- _To do_:
Which lines of the listing hold the string "tlabel"? Copy those lines.

┌──

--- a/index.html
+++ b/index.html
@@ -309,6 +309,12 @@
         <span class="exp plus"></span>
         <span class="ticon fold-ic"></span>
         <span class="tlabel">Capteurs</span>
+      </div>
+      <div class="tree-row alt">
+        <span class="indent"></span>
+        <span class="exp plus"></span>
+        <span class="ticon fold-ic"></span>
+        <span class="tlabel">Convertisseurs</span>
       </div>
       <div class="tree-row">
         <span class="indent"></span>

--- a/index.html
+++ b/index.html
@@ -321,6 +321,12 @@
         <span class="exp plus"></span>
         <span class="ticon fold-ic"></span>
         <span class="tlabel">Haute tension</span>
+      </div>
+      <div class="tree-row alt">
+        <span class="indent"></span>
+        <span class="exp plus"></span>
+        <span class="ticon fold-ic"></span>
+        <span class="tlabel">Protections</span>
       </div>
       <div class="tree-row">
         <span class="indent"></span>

└──
┌──

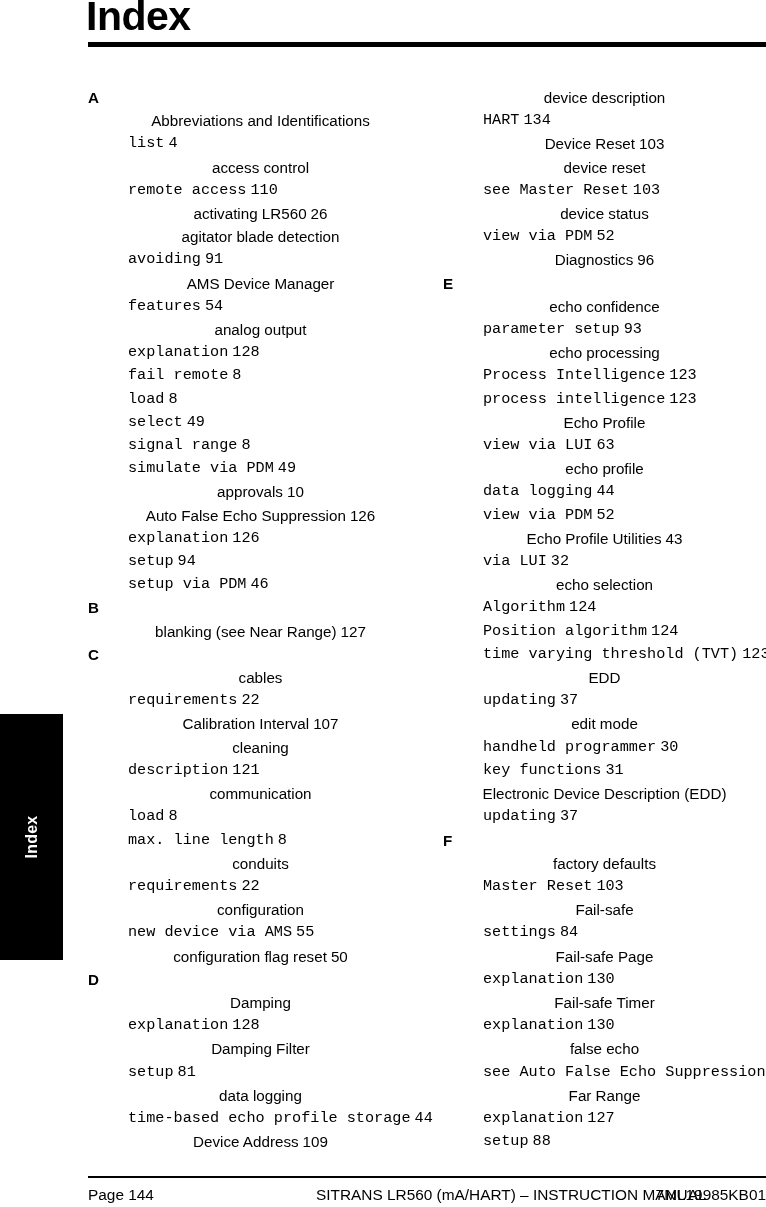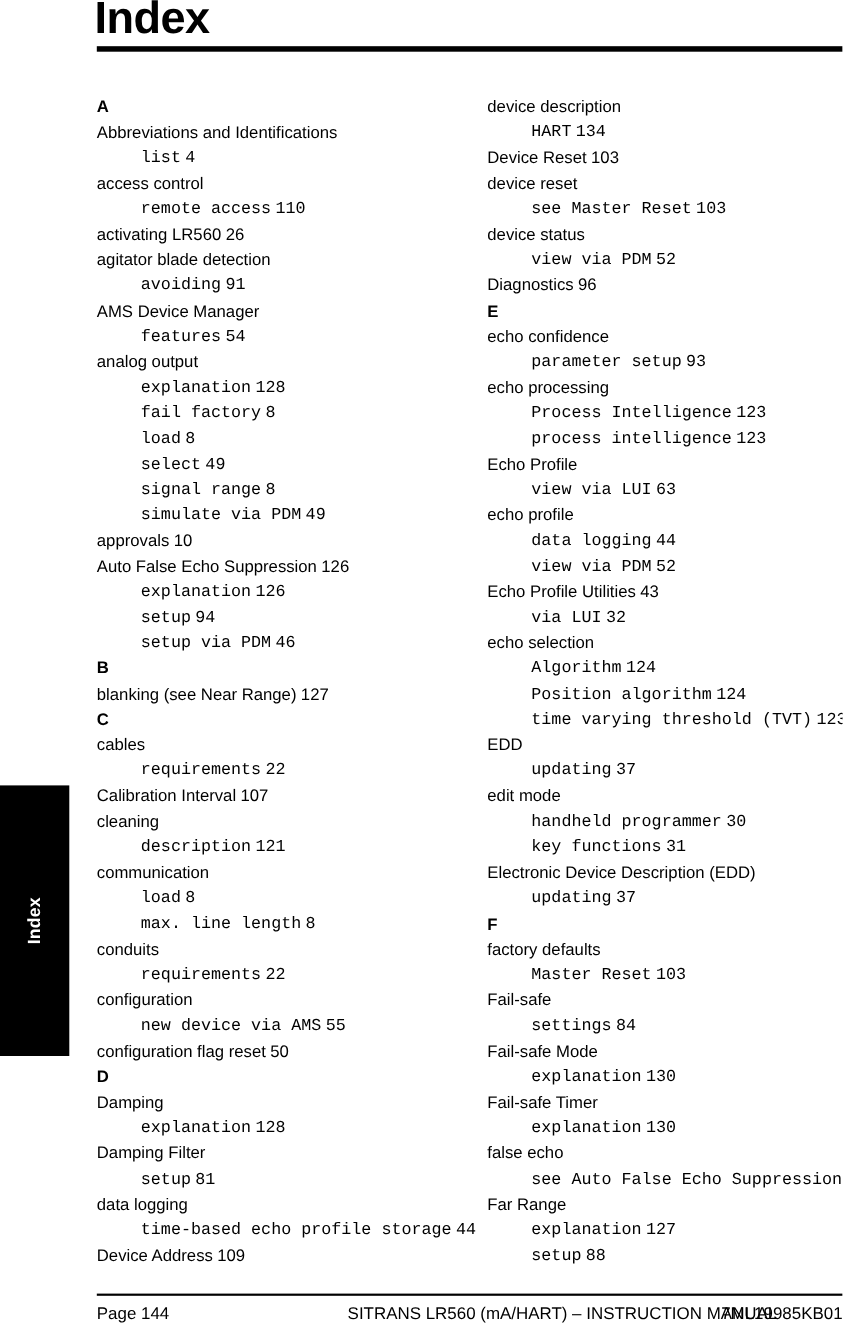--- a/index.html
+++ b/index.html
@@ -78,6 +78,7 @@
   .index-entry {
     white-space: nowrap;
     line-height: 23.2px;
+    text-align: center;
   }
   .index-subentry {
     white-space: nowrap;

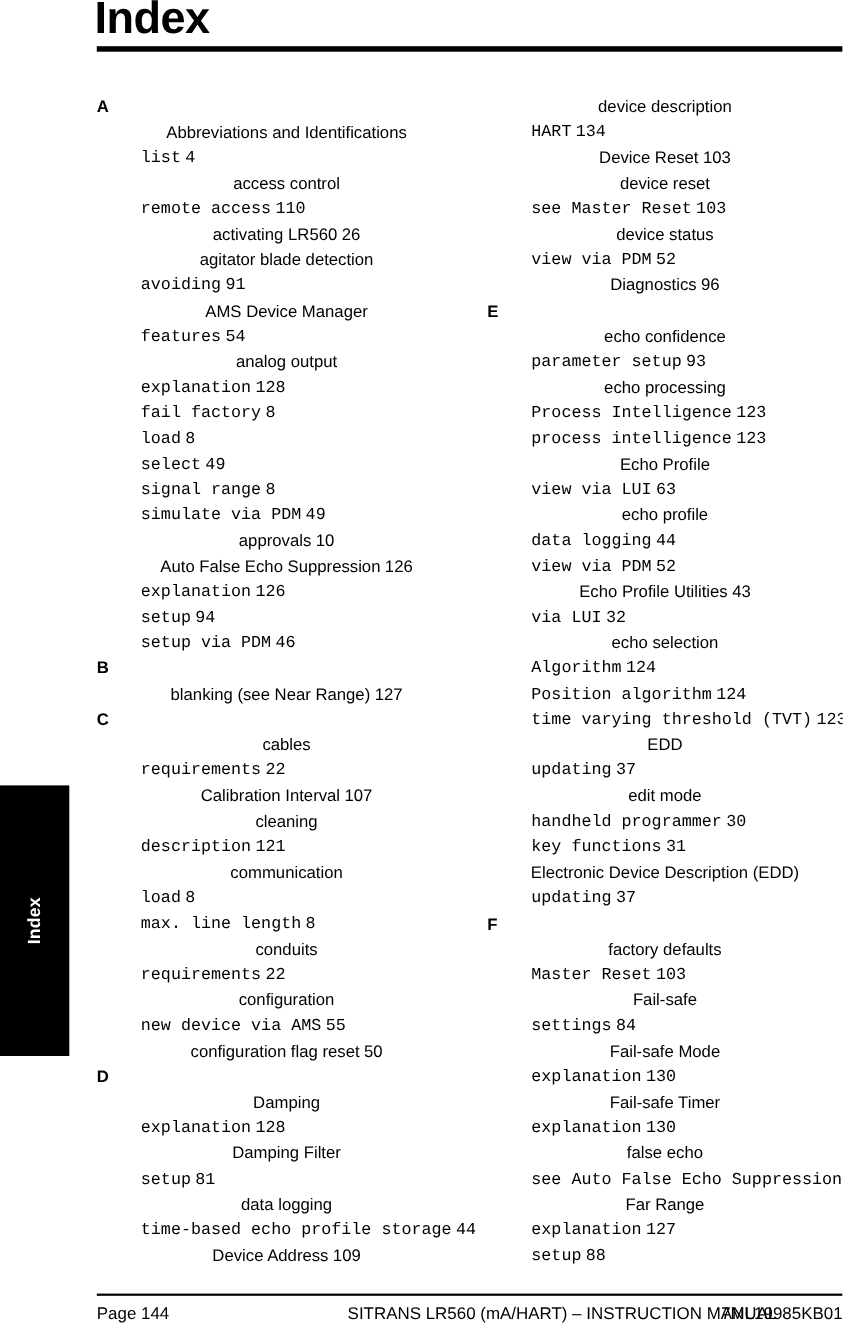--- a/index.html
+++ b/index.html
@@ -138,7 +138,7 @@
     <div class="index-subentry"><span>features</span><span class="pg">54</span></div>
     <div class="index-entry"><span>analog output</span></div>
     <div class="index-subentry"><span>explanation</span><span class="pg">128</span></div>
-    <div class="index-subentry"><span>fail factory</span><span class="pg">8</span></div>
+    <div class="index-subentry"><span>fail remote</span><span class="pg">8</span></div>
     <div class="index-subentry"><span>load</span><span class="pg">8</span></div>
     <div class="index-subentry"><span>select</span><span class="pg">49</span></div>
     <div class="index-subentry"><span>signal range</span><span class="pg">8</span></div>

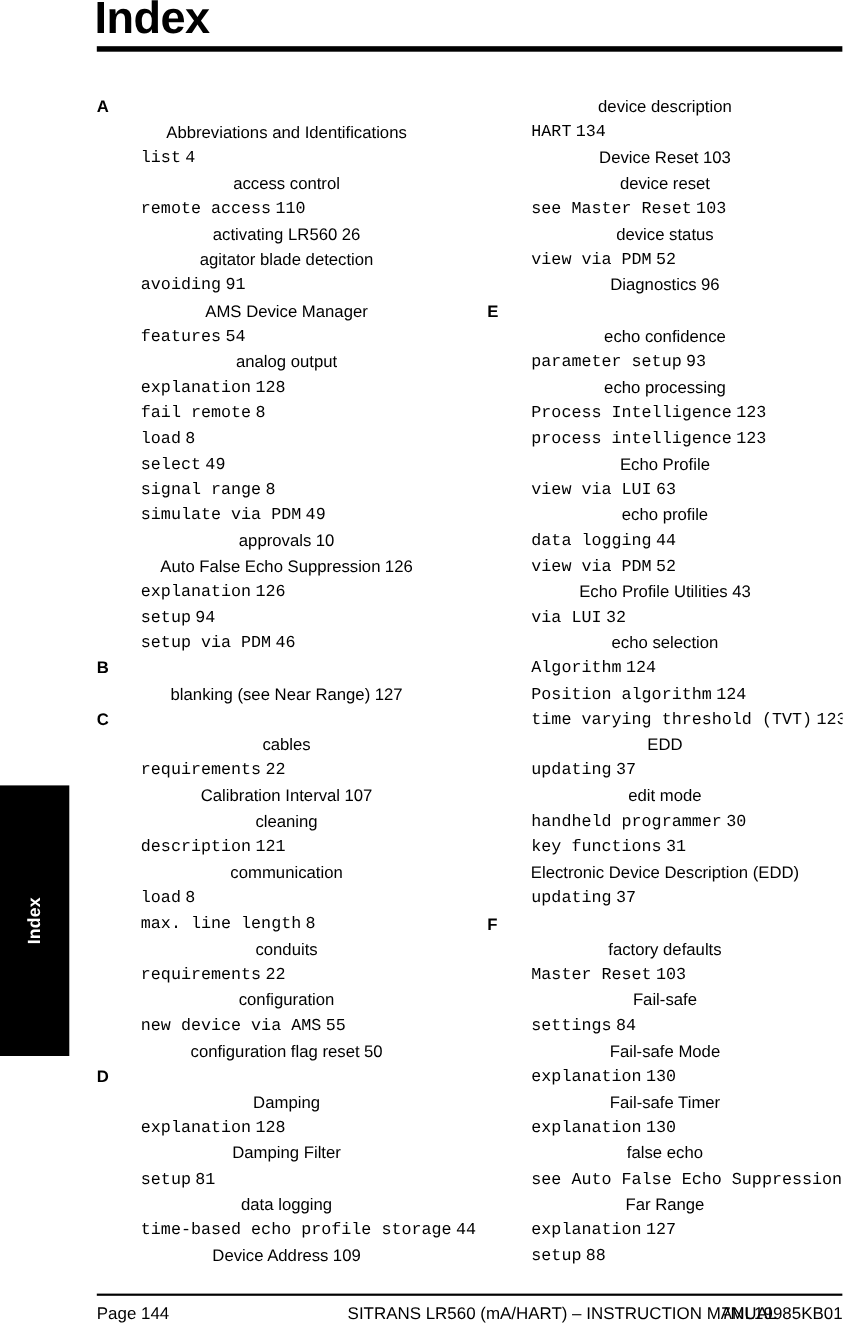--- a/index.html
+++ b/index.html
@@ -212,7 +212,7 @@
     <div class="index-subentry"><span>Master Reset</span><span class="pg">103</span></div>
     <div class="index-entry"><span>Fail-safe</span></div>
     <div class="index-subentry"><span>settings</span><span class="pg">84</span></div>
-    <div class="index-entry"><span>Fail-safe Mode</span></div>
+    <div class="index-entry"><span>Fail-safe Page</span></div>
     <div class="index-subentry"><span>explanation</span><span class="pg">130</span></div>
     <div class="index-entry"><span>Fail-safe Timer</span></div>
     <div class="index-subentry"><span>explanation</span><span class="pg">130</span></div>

└──

- _Reply to the exercise_:
         <span class="tlabel">Capteurs</span>
+        <span class="tlabel">Convertisseurs</span>
         <span class="tlabel">Haute tension</span>
+        <span class="tlabel">Protections</span>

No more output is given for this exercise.